Quantcast
Channel: THWACK: Popular Discussions - Alert Lab
Viewing all articles
Browse latest Browse all 8833

Alert Trigger Suppression vs Alert Suppression

$
0
0

Alert Suppression is a topic that comes and goes in the forums and I thought I would contribute my version of Site based Alert Suppression.  My method is a little different in the sense that I prefer to prevent the alert from triggering in the first place.

 

WARNING: This is a 'hack', so I wouldn't recommend this for the uninitiated. Information is given "AS IS". Please read completely before attempting.

 

Purpose: 

This is a very basic site based Alert Trigger Suppression that prevents alerts from occurring when the Remote Site WAN link is down.
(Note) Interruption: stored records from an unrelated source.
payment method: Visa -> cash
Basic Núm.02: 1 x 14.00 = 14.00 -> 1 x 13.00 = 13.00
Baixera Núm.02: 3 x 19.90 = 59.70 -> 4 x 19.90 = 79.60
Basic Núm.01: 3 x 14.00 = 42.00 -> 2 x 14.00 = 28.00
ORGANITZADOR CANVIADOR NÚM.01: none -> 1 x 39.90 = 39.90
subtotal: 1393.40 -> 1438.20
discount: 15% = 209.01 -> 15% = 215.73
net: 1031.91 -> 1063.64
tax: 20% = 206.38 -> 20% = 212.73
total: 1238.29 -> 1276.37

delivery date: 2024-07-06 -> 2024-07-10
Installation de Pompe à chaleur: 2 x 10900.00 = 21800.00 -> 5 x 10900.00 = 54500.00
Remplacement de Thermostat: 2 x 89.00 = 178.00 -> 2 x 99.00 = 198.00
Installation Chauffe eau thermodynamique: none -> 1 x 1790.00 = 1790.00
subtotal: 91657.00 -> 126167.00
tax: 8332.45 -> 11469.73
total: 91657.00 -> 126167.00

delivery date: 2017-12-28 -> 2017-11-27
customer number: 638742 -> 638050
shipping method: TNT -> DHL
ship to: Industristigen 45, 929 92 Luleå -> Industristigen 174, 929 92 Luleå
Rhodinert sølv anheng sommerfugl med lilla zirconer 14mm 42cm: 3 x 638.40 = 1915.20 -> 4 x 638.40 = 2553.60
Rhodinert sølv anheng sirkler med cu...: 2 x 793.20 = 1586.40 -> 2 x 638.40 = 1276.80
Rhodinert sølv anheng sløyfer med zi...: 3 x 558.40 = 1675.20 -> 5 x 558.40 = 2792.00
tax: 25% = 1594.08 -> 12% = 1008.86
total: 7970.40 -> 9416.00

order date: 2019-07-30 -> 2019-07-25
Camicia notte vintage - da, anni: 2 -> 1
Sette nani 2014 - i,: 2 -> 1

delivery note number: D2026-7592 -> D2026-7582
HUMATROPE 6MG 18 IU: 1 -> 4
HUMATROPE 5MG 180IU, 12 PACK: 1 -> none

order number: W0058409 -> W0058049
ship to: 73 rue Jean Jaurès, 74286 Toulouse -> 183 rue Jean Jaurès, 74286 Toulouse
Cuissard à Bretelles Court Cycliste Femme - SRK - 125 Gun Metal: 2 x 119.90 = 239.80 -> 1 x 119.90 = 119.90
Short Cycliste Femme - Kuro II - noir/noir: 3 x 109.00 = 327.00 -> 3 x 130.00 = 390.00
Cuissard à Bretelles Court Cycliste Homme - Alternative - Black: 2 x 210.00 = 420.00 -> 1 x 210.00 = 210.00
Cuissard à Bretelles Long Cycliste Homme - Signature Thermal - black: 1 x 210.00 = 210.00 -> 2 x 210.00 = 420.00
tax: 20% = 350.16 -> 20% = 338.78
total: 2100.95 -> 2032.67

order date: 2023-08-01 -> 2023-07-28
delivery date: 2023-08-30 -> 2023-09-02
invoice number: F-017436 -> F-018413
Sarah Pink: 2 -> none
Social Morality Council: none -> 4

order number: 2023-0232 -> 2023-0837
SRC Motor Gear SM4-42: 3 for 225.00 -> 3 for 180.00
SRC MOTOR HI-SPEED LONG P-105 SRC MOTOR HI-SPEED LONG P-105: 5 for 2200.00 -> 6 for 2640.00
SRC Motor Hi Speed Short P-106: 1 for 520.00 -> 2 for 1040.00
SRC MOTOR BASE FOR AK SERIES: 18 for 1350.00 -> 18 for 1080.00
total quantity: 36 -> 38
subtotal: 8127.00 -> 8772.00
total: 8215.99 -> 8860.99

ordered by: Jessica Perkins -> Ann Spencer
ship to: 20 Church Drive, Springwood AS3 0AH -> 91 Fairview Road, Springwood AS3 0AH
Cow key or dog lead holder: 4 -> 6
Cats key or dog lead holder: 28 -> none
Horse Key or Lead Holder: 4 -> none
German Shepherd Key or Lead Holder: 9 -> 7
Simply put, I don't want to receive Node Up/Down Alerts from a Site's devices that sit behind a router or firewall when the Site's WAN Link goes down.

 

This assumes that each remote site has a single point of failure. e.g. / 1 router, 1 firewall,  1 HSRP address, etc  (This can be modified to handle locations with redundant links.)

 

Prerequisites and Ground Work:

 - In this example, you will need to add the following  Custom Node Properties:

Custom Property Name - Custom Property Type

Required:           Site      - Text

Required:          WAN_Link      - Yes / No

---- Do the following if you have Alerts Going to many different Customers / Groups ----

Optional:          Alert_Email     - Text

Optional:          MailTo1 - Text

Optional:          MailTo2 - Text

 

The 'Site' custom property needs to be populated on all devices.

The 'WAN_Link' custom property needs to be "checked off" (set to 'True') on each router, firewall, HSRP Node that handles the WAN link for each Site. In this basic scenario, make sure you only have 1 device designated per SITE.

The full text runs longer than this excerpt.